Max gets up and goes over to the window. He climbs out onto the roof. He looks back to Miss Cross.

MAX

That wasn't a very satisfying conversation.

Miss Cross shrugs. Silence.

MAX

All right. Goodbye, Miss Cross.

MISS CROSS

Goodbye, Max.

Max disappears into the darkness.

EXT. FROZEN POND. DAY

A few ICE SKATERS race around and do figure-8's on the little frozen pond at the edge of town. Dirk is sitting on his tackle box, fishing from a hole in the ice. He stomps his feet, and even with his mittens on he has to blow into his hands to keep warm.

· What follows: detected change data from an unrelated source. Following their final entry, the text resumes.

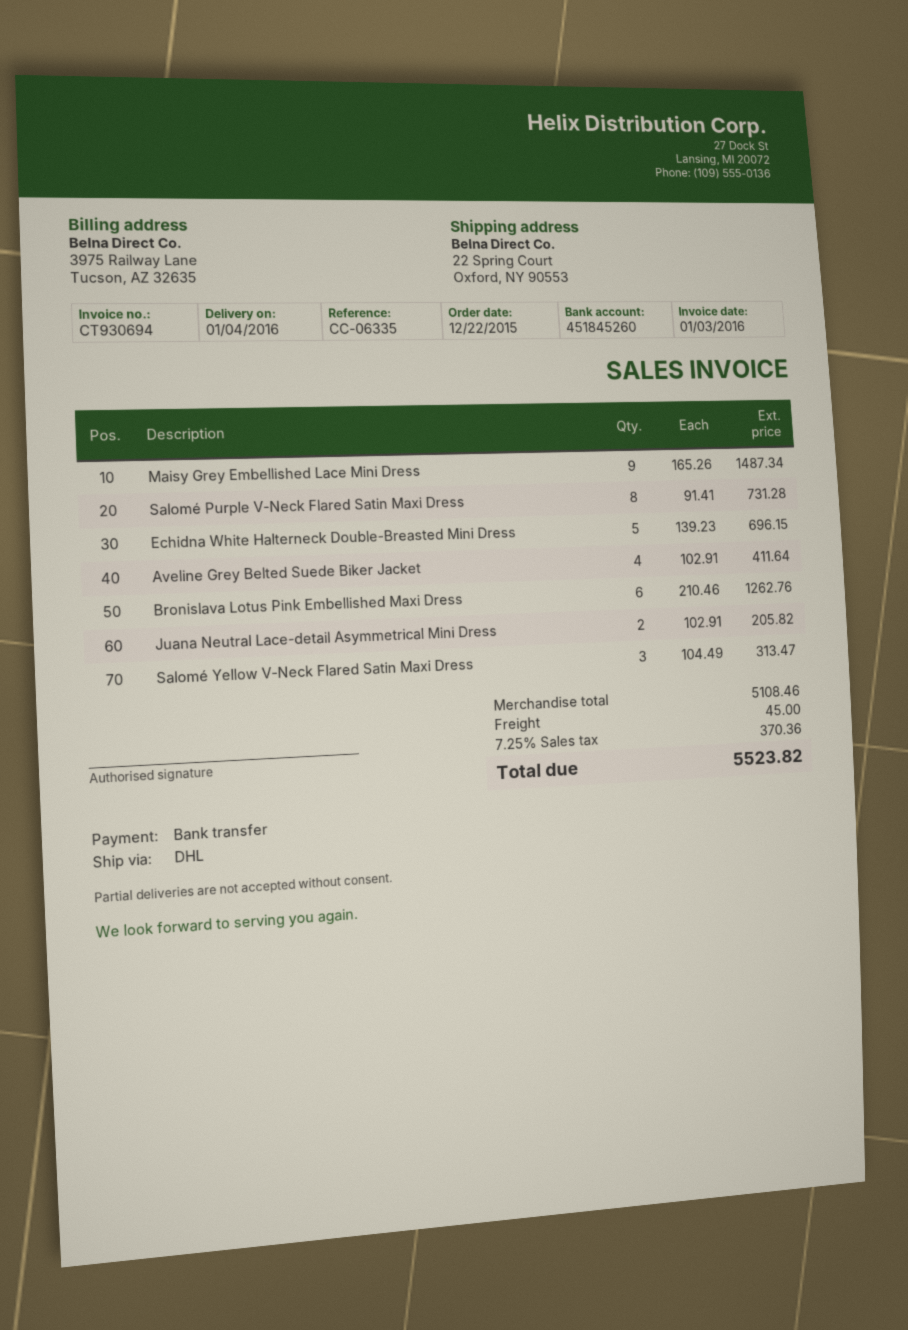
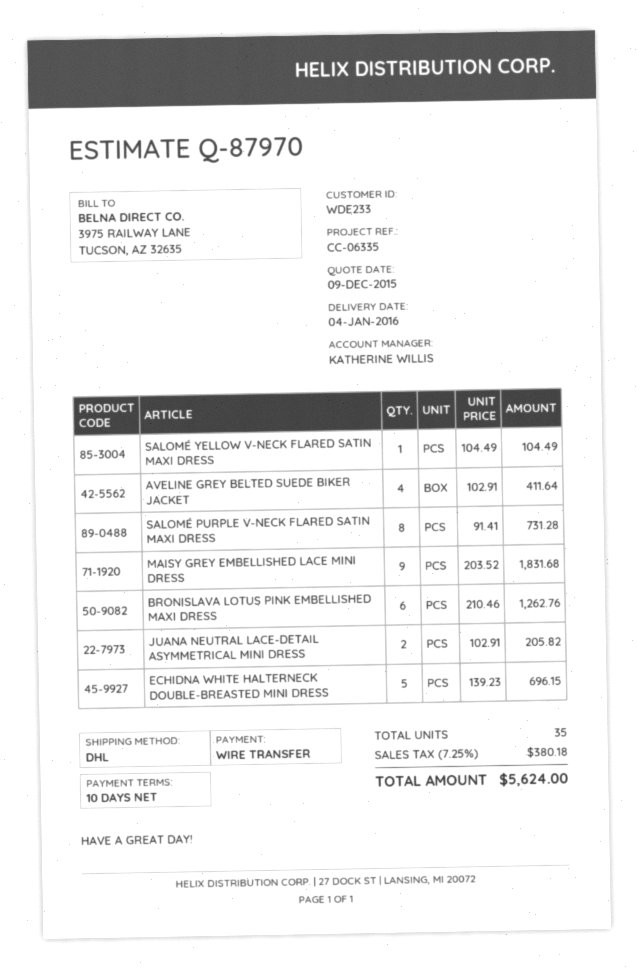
Maisy Grey Embellished Lace Mini Dress: 9 x 165.26 = 1487.34 -> 9 x 203.52 = 1831.68
Salomé Yellow V-Neck Flared Satin Maxi Dress: 3 x 104.49 = 313.47 -> 1 x 104.49 = 104.49
shipping: 45.00 -> none
tax: 7.25% = 370.36 -> 7.25% = 380.18
total: 5523.82 -> 5624.00

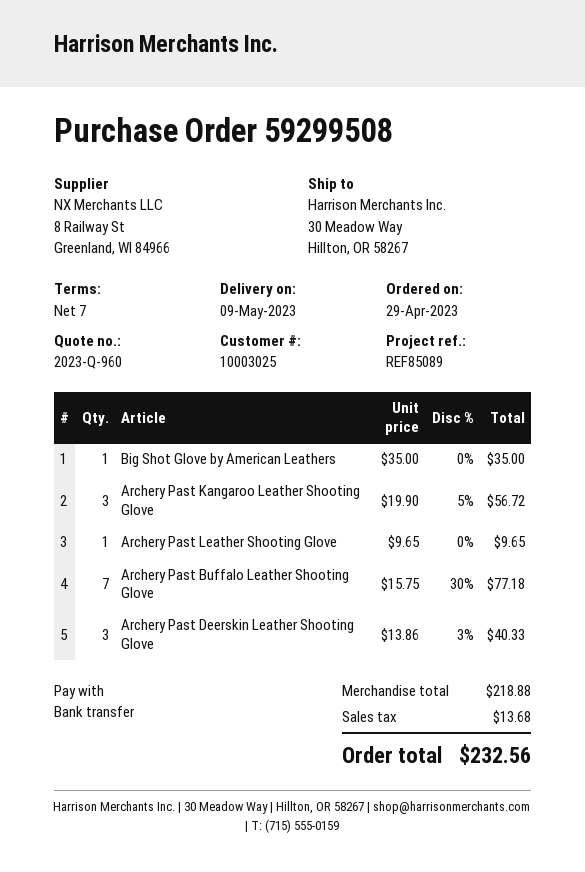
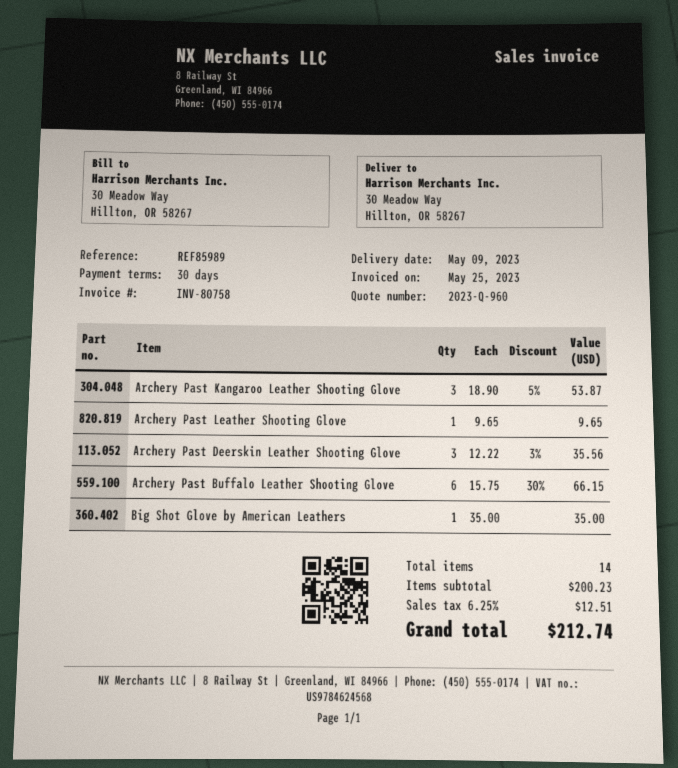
payment terms: 7 days -> 30 days
reference: REF85089 -> REF85989
Archery Past Kangaroo Leather Shooting Glove: 3 x 19.90 - 5% = 56.72 -> 3 x 18.90 - 5% = 53.87
Archery Past Buffalo Leather Shooting Glove: 7 x 15.75 - 30% = 77.18 -> 6 x 15.75 - 30% = 66.15
Archery Past Deerskin Leather Shooting Glove: 3 x 13.86 - 3% = 40.33 -> 3 x 12.22 - 3% = 35.56
subtotal: 218.88 -> 200.23
tax: 13.68 -> 12.51
total: 232.56 -> 212.74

Max sits with his bare hands resting on the ice.

MAX

People hate me.

DIRK

That's not true.

MAX

Guggenheim tried to spit on me.

Poor old guy couldn't even spit.

And Blume and Cross?

(shakes his head)

They can't stand me.

I ruined their whole relationship.

Dirk looks down at Max's red hands.

DIRK

You should put your mittens on.

MAX

(absently)

Oh. They're already numb. I'm surprised you don't spit on me, Dirk.

DIRK

You're my friend, Max.

Tear's starts streaming down Max's face. Dirk looks worried.

MAX

I'm sorry about what I said about your mother giving me a hand job. I just --

DIRK

I know, Max. Listen. I'm sorry I didn't take your hand when Buchan kicked your ass.

MAX

(pause)

I got a few licks in. At the very least, he'll think twice about spreading that kind of garbage.

DIRK

You should stand up.

MAX

I'm awfully comfortable.

Silence. One of the skaters begins to circle around Max and Dirk closer and closer. She suddenly scratches to a halt right in front of them.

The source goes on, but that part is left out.